[Detected change data]

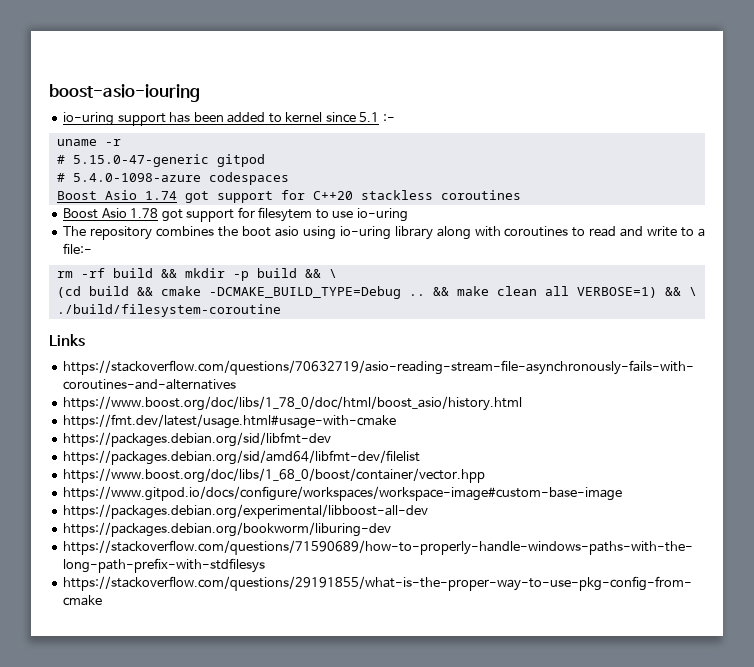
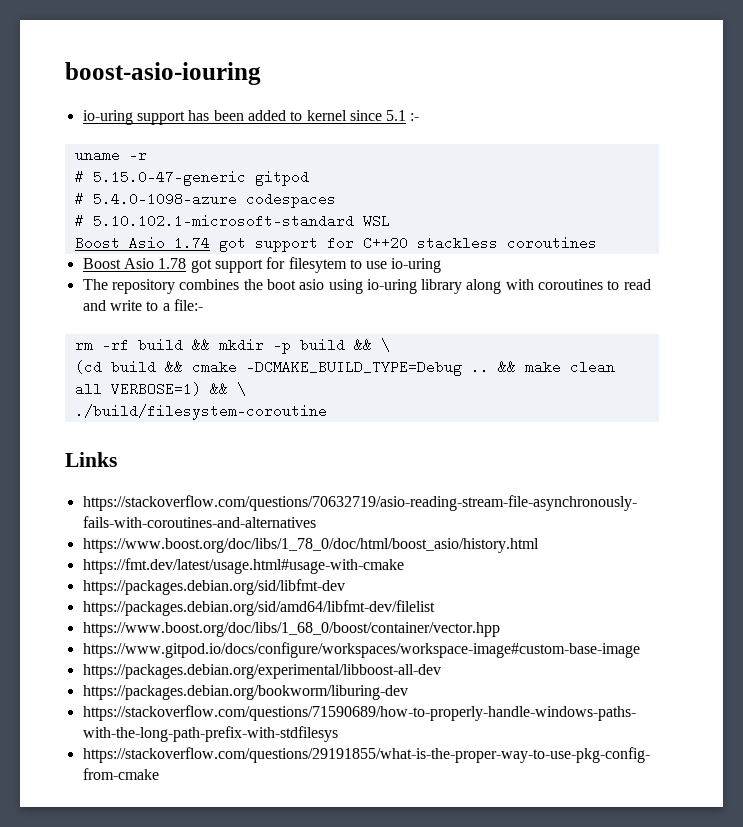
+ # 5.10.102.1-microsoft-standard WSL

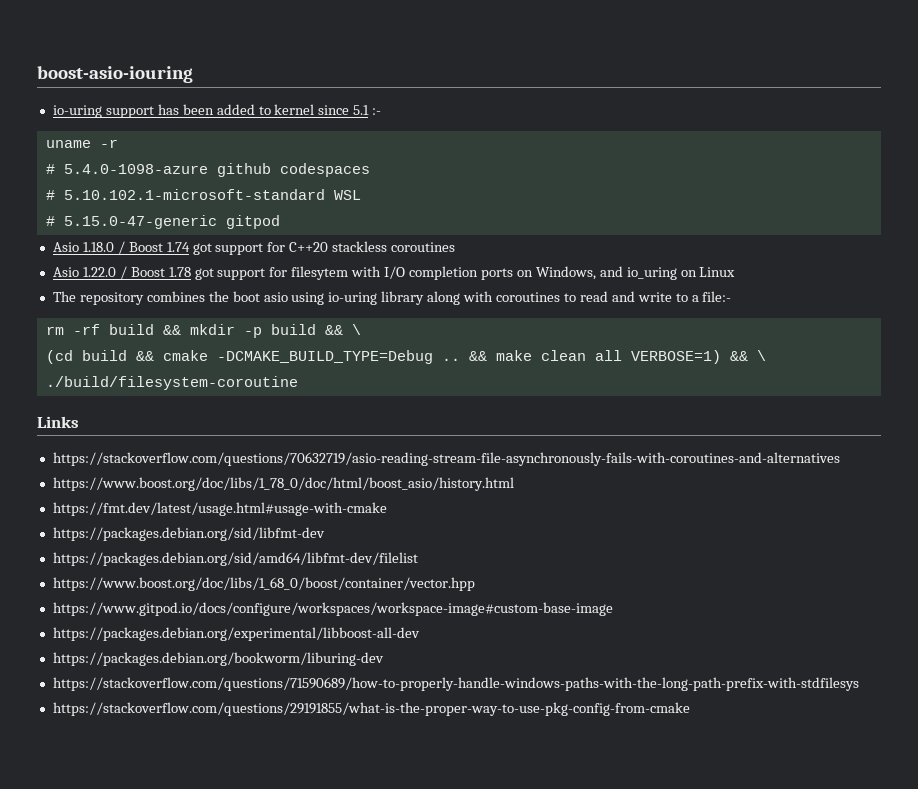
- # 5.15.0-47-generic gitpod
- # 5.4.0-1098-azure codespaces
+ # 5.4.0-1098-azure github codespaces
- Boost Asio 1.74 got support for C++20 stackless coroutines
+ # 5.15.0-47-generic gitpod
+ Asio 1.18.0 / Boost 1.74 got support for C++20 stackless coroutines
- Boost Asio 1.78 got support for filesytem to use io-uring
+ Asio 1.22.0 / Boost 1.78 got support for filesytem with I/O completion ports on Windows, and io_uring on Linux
--
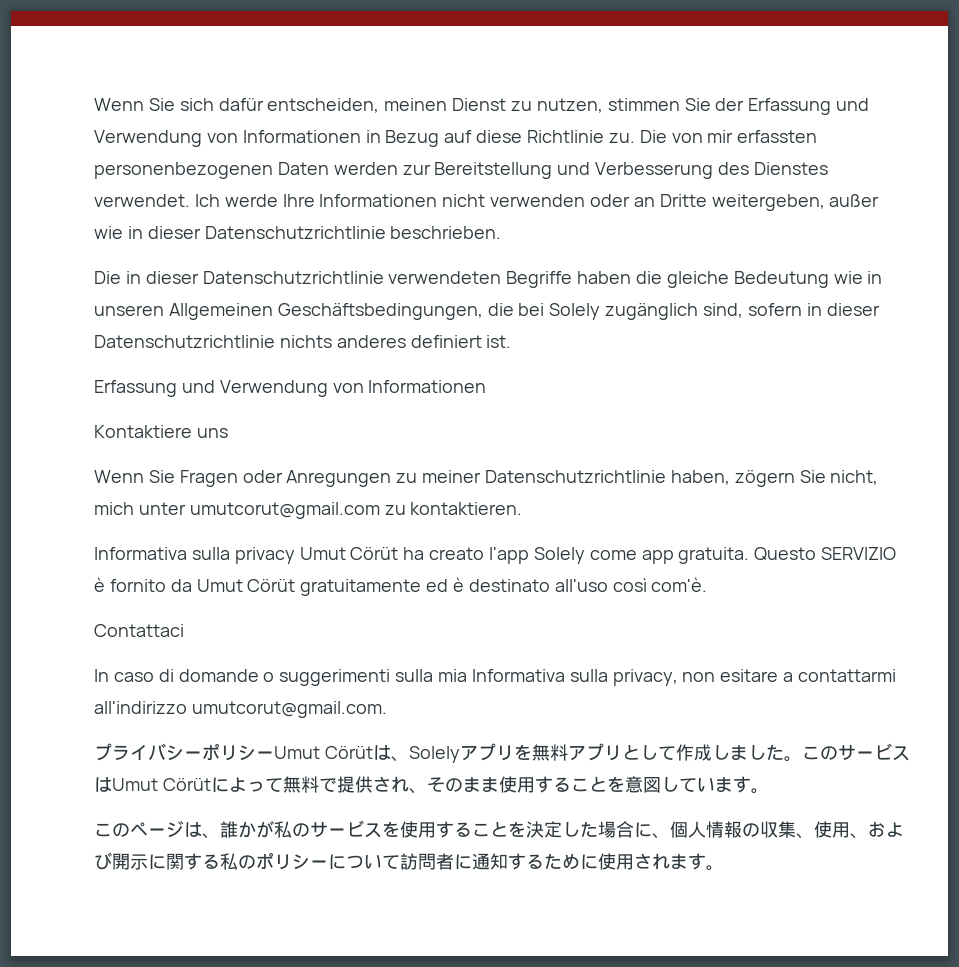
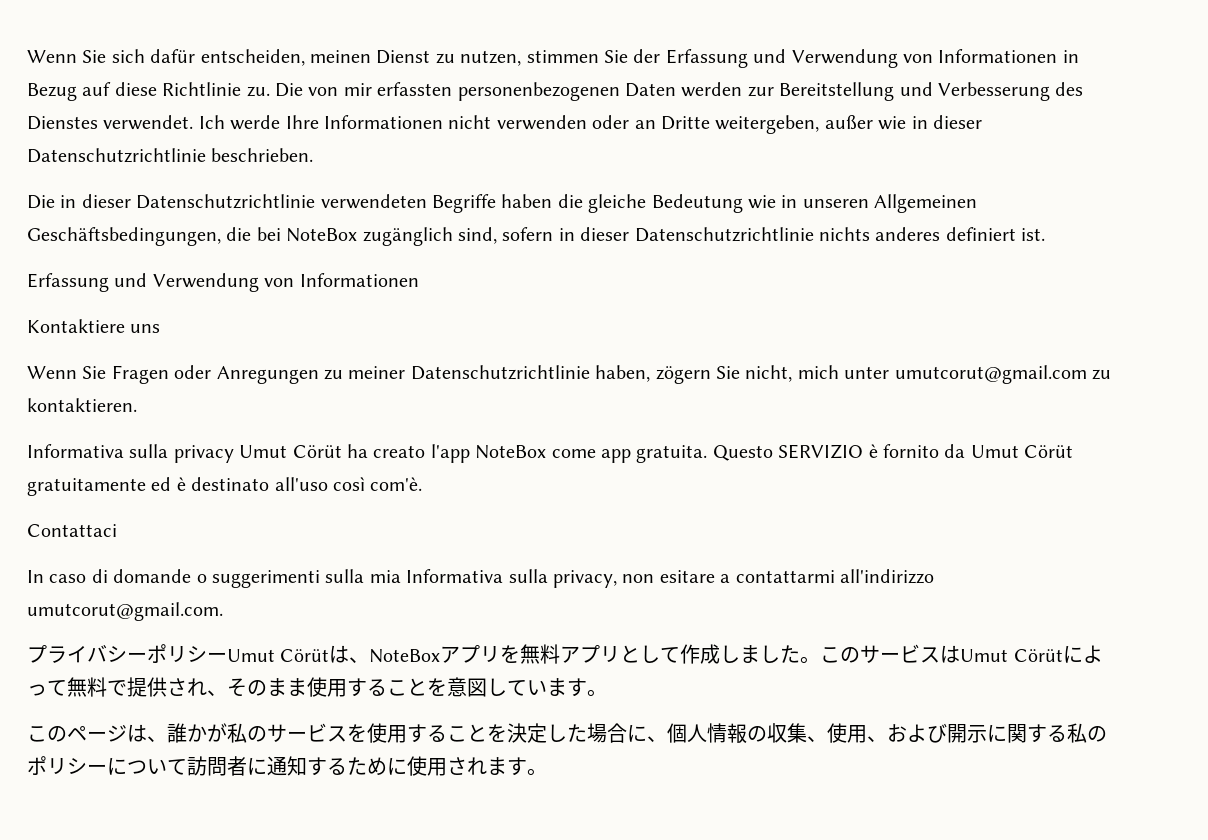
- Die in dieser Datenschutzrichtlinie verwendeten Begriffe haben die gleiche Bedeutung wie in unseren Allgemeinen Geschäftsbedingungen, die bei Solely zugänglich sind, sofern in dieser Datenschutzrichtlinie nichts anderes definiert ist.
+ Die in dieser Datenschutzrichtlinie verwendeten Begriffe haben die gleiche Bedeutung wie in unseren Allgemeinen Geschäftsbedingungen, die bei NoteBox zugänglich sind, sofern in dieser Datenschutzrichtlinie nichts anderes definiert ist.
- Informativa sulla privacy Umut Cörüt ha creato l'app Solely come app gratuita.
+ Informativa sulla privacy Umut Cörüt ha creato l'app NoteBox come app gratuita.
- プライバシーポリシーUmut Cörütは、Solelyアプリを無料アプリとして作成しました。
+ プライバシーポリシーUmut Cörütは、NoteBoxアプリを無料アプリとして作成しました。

▶ _Work order_
Whenever the string "gratuita" shows up in a line above, copy that line.

▶ _Exercise response_
- Informativa sulla privacy Umut Cörüt ha creato l'app Solely come app gratuita.
+ Informativa sulla privacy Umut Cörüt ha creato l'app NoteBox come app gratuita.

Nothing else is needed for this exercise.